All of the data goes into your copy exactly as written. Images do not.

Entries taken from a collection:
▼▼▼

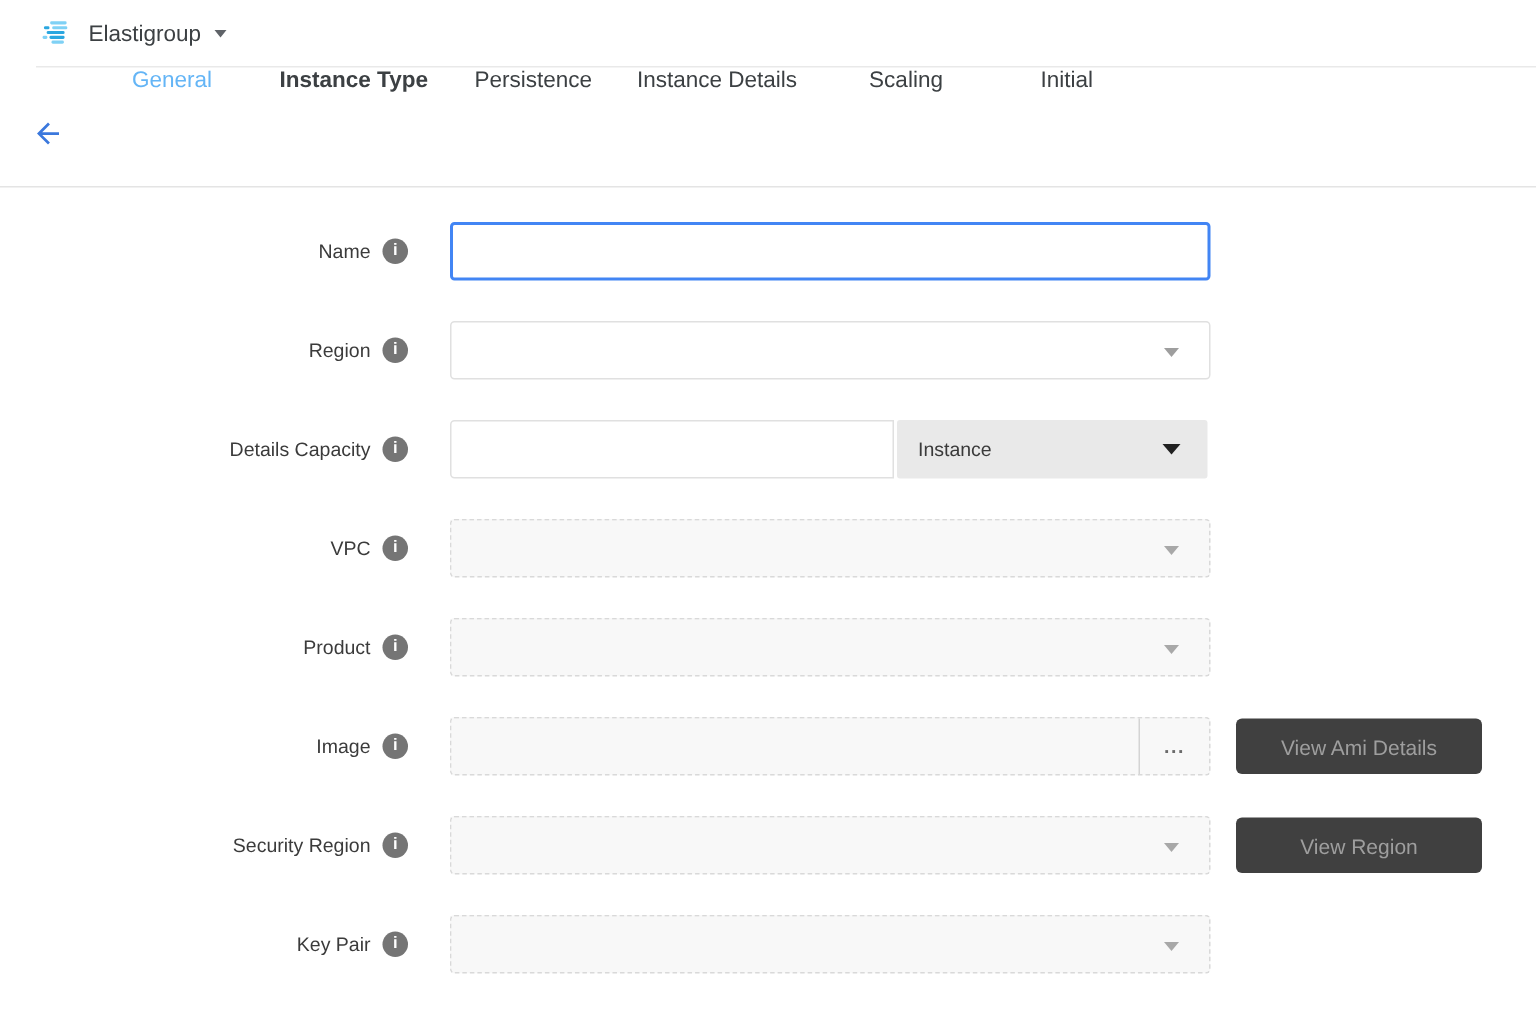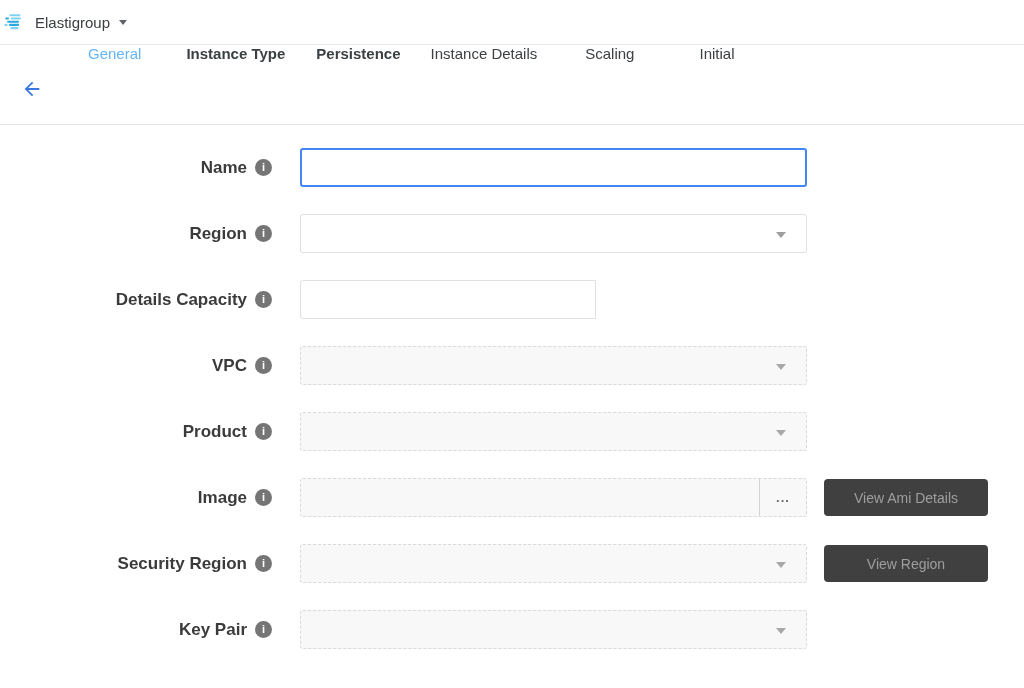"Elastigroup" .topbar { margin-left: none -> 24px }
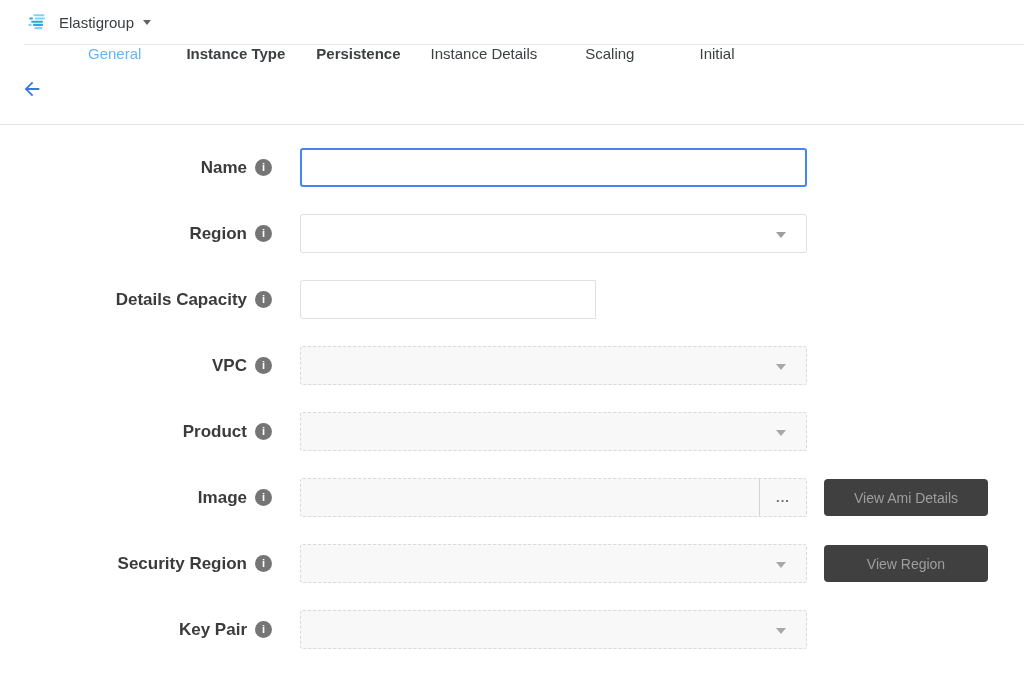"Persistence" .tab-2 { font-weight: bold -> none }
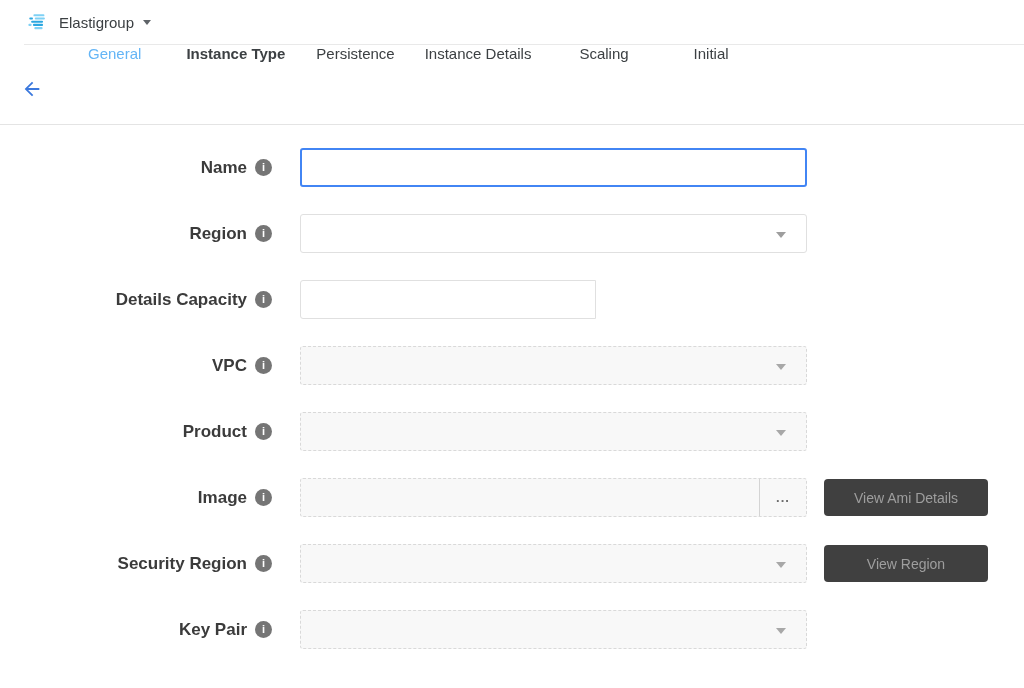"Name" .field-label { font-size: 17px -> 13px; font-weight: bold -> normal }
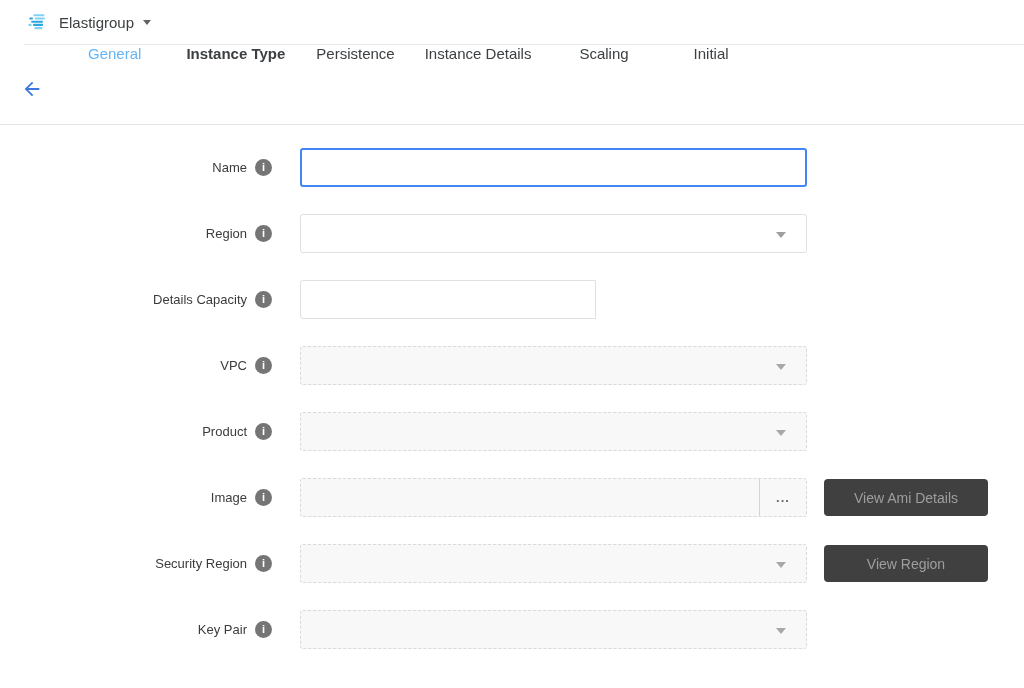"Instance" div.capacity-select { html: none -> <div> <span>Instance</span> <span></span> </div> }
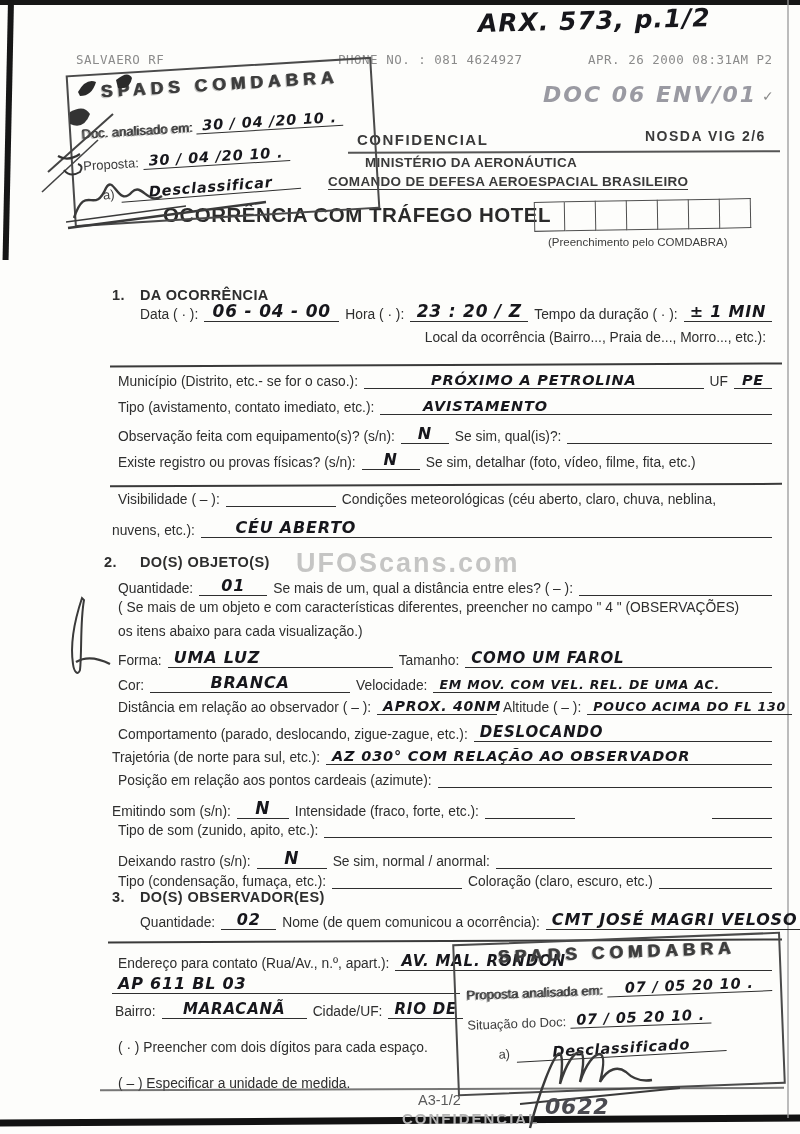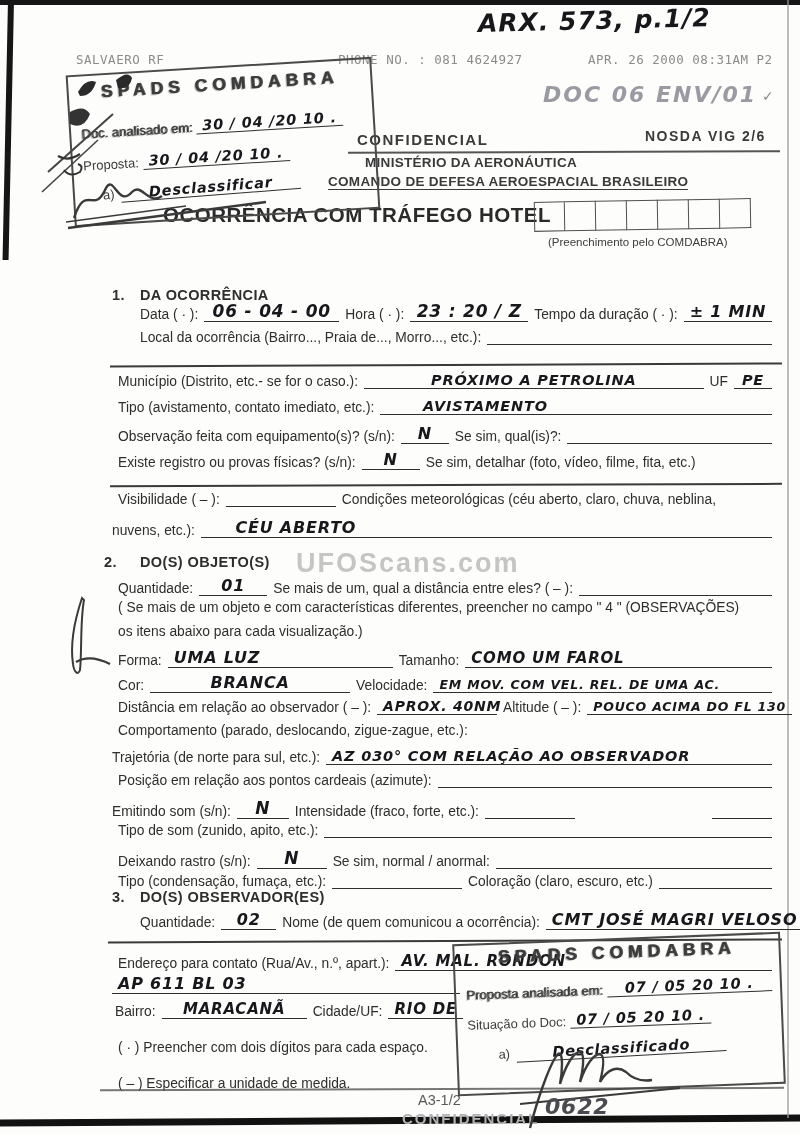"Local da ocorrência (Bairro..., Praia" div.line { flex-direction: none -> column }
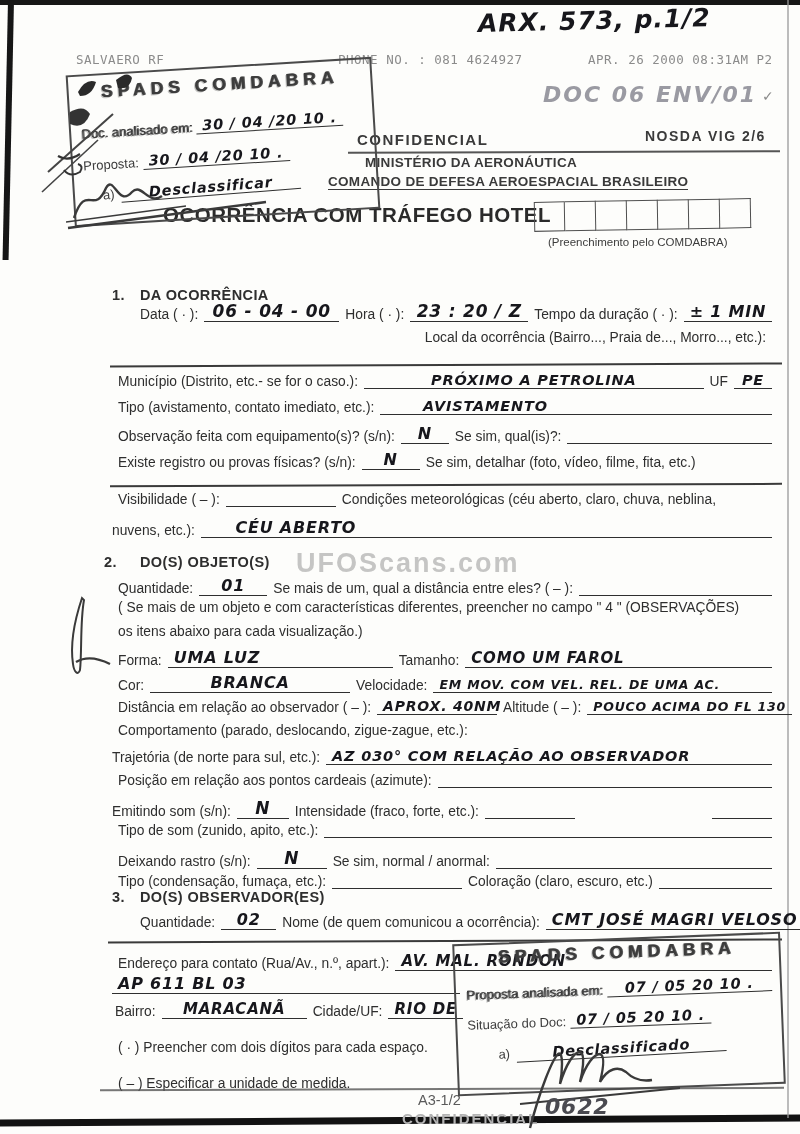"DESLOCANDO" span.hw { html: none -> <span>DESLOCANDO</span> }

▲▲▲

» Task result:
"Elastigroup" .topbar { margin-left: none -> 24px }
"Persistence" .tab-2 { font-weight: bold -> none }
"Name" .field-label { font-size: 17px -> 13px; font-weight: bold -> normal }
"Instance" div.capacity-select { html: none -> <div> <span>Instance</span> <span></span> </div> }
"Local da ocorrência (Bairro..., Praia" div.line { flex-direction: none -> column }
"DESLOCANDO" span.hw { html: none -> <span>DESLOCANDO</span> }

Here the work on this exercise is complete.